"Até mesmo o silêncio é um texto."

sexta-feira, 19 de fevereiro de 2021

Anger.

And there is hatred. It is still unclear towards who or what. It is as though you were a little toddler who is missing the toy you had seconds ago. You hate something you can't even exactly point at. You hate her. You hate her actions. You hate the situation. You hate yourself. 

You push away the feeling of rejection and hopelessness and cover it up with a nice level of anger.

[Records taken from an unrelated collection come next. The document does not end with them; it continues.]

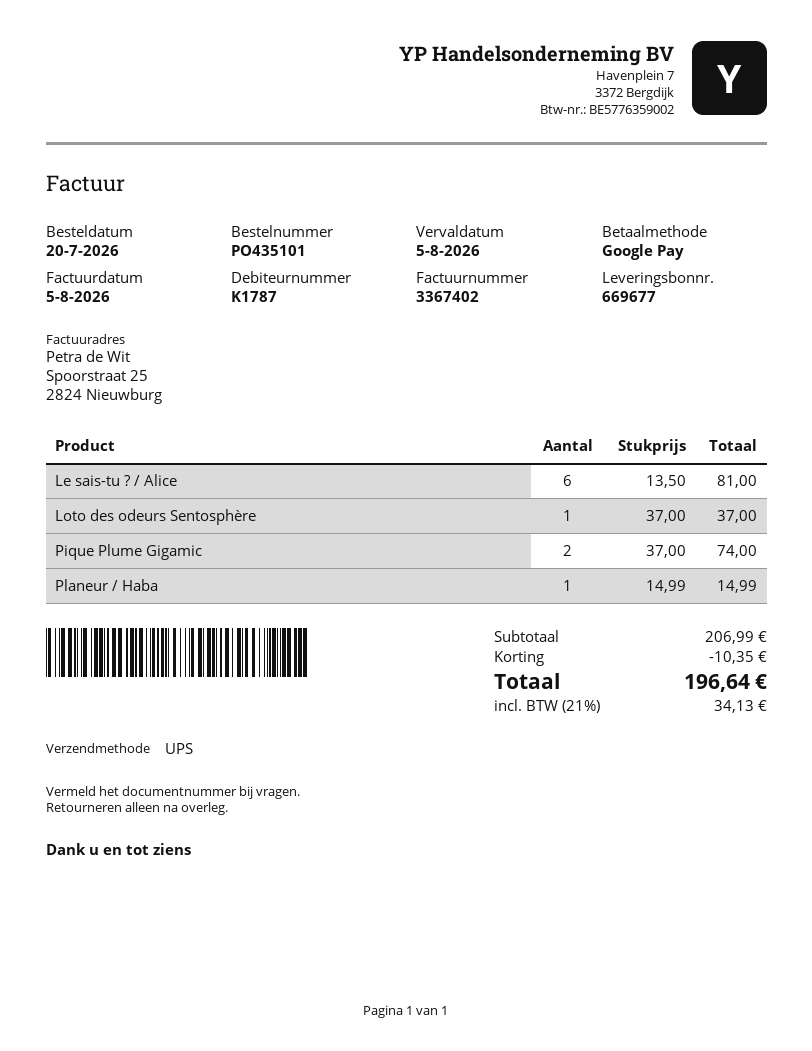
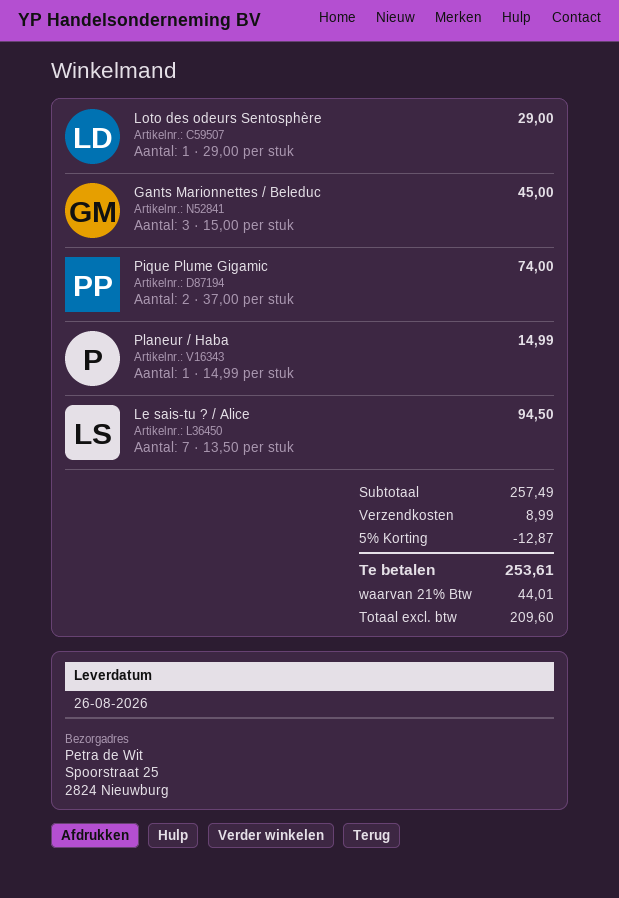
Le sais-tu ? / Alice: 6 x 13.50 = 81.00 -> 7 x 13.50 = 94.50
Loto des odeurs Sentosphère: 1 x 37.00 = 37.00 -> 1 x 29.00 = 29.00
Gants Marionnettes / Beleduc: none -> 3 x 15.00 = 45.00
subtotal: 206.99 -> 257.49
discount: 10.35 -> 12.87
shipping: none -> 8.99
tax: 21% = 34.13 -> 21% = 44.01
total: 196.64 -> 253.61

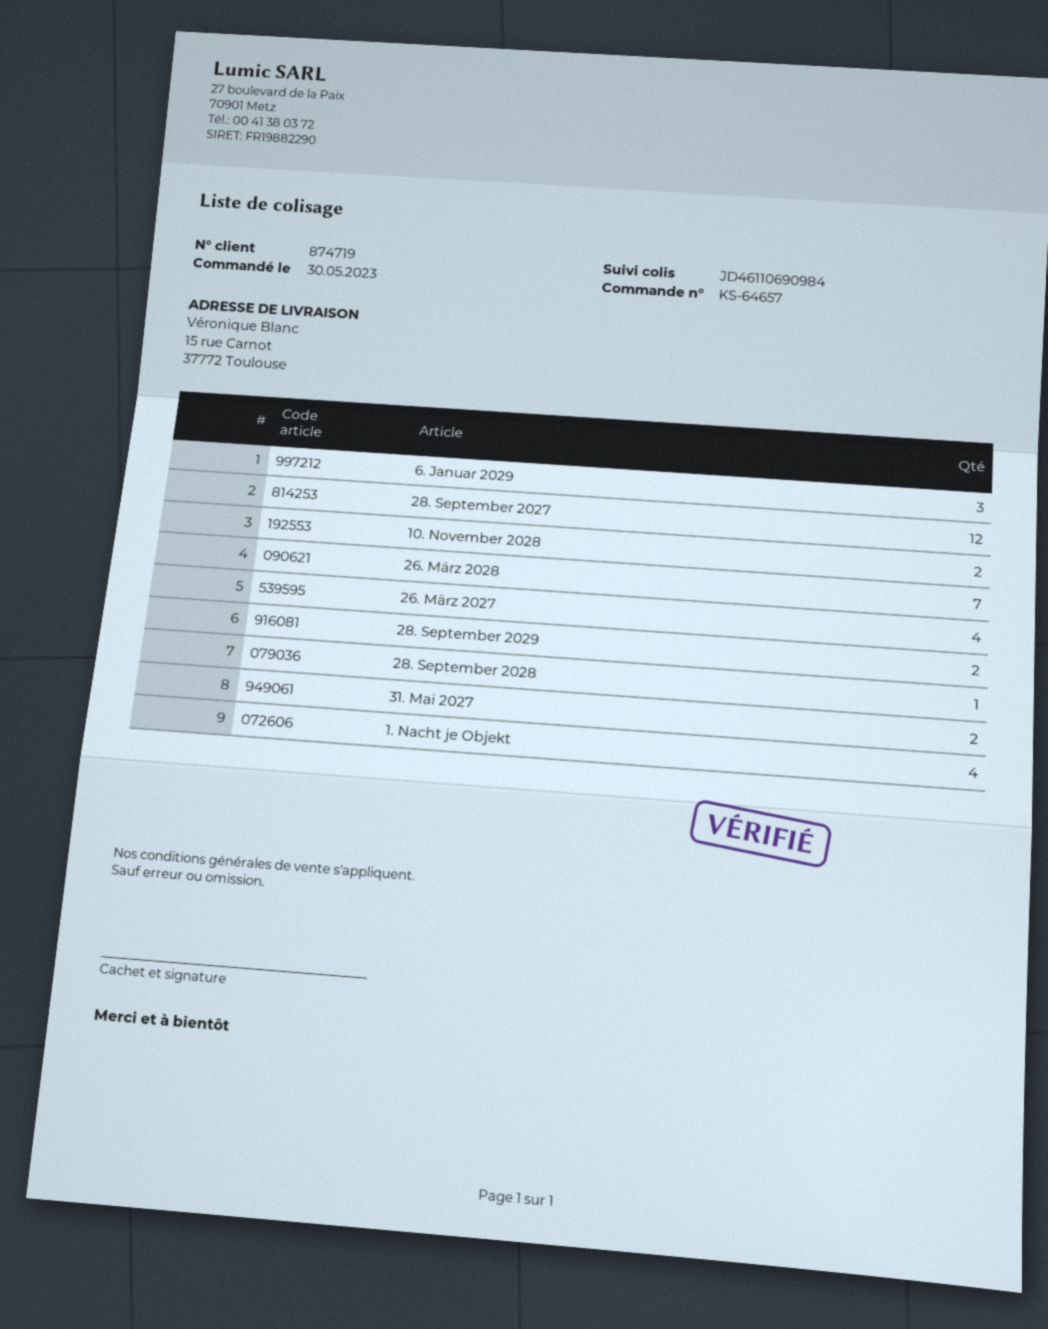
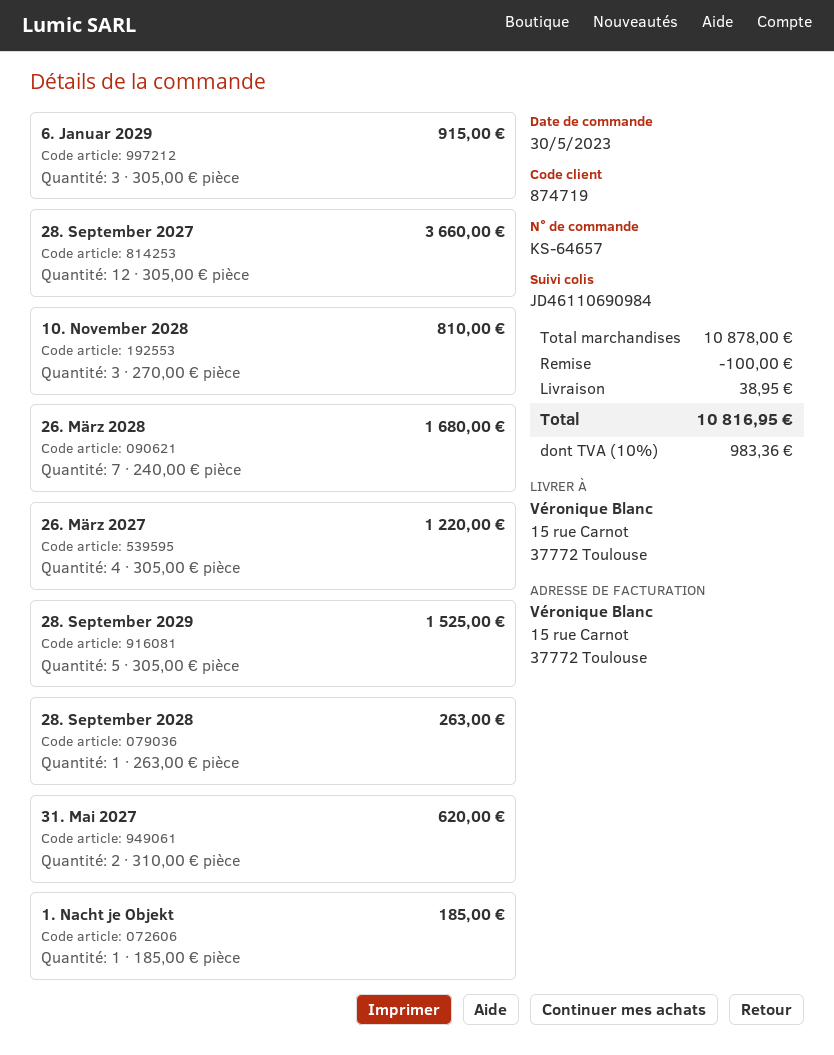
10. November 2028: 2 -> 3
28. September 2029: 2 -> 5
1. Nacht je Objekt: 4 -> 1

It is easy to look down on everything that made you feel so irrelevant, that made you feel worthless. It is easy to have it under your feet to step on, to despise, to show disgust. Your thoughts are enrage with rethorical questions:

How could she let herself out with the first bloke she crossed paths with?

How could she let herself go out amisdt a pandemic?

How could she say she had used you so easily, so coldhearted?

How could she talk about future boyfriends coming in her (your both) apartment?

How could she be influenced and manipulated by workplace gossip and start to despise you for being different like everyone else?

How could she leave you when you needed her the most?

Well, it figures.

And yet, back there, in the crude mind there is a little sarcastic lad looking at you like "you know this is completely irrelevant". He enjoys torturing you: "you know if she calls, you'll be right there". This sad little man is right, but that only makes you hate him, too. He makes you feel the same piece of shite like everything else that is going on and you push him out to stop the nuisance.

You keep hating her and her going outs and her flerting and her texting random internet loosers. You hate it so much you begin to cry. Anger grows tall and, surprisingly-but-not-that-much, it crumbles into bitterness, into bits of resentment and fear of the truth.

Now you cry like the baby who hasn't been fed his emotional milk.